"'Nevare mind,' he said, 'we vill find ze way. I, Giorgi Vanucci, to you make ze assurance.'

"Then he took down my name and address very carefully in a note-book and sent me away. I was so excited that I walked the whole way from Berners Street to Hampstead, and felt all the time not as though I were walking on hard pavement, but as though I were treading on air. I knew from his manner that Signor Vanucci meant to help me, and that it would be all right for me to accept his kindness, for I could pay him back afterwards when I became a famous singer. The next day Miss McDonald came back, and the day after the girls returned, and the old, dull, insufferably stupid round began again. But all the time I was thinking, 'This won't last long for me; in a few days Signor Vanucci will write and tell her the wonderful news about me.' Miss McDonald noticed how happy I was, and told me that she was glad that I was at last showing more interest in my work as a teacher. 'For, my dear,' she said, rather sadly, 'it is no use your quarrelling with your bread-and-butter. You may not like teaching, but it appears to me the only opening possible to you.' I only laughed and danced about the room and hugged her. Wait, I thought, until that letter comes from Signor Vanucci, and you will see that you will be nothing to the man who cut bread-and-butter with a razor, for you will have been guilty of the enormity of setting a Melba and a Patti down to teach children their Sol-re-fa.

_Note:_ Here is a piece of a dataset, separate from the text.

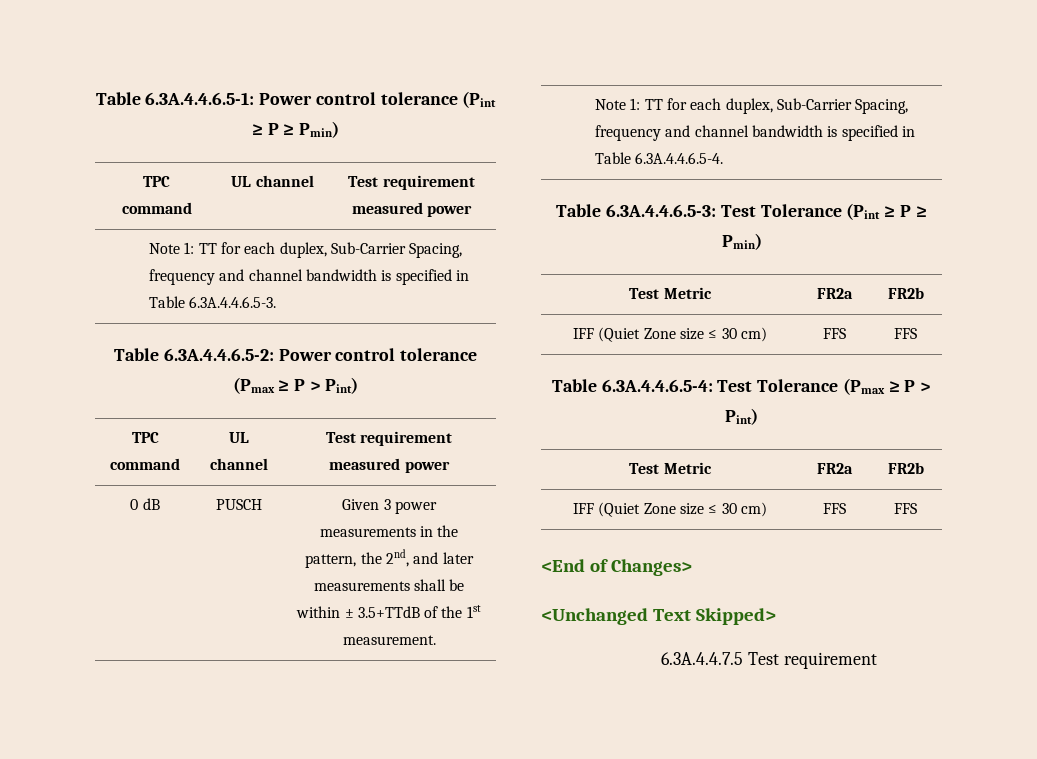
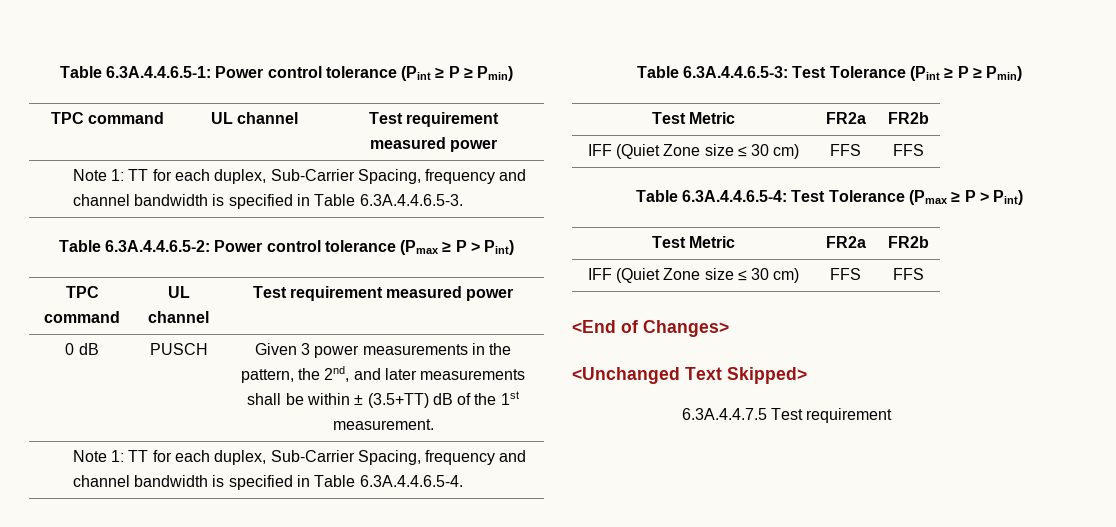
- 0 dB | PUSCH | Given 3 power measurements in the pattern, the 2nd, and later measurements shall be within ± 3.5+TTdB of the 1st measurement.
+ 0 dB | PUSCH | Given 3 power measurements in the pattern, the 2nd, and later measurements shall be within ± (3.5+TT) dB of the 1st measurement.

"But that letter never came; and about ten days later I knew why, for I saw in the papers that the famous musician, Signor Vanucci, had been knocked down by a motor-car when crossing a street near his house, and though not much injured, had died a few hours after from the shock."

"And what did you do?" asked Margaret, feeling very much inclined to cry when she heard how Eleanor's high hopes had thus been laid low.

"Do?" said Eleanor sadly; "there was nothing to be done. I grieved for the dreadfully sudden death of the old man, and I shall never forget his kindness, and I shall always feel as grateful to him as though he had lived to carry out his generous intentions towards me. But, of course, his death was an awful disappointment.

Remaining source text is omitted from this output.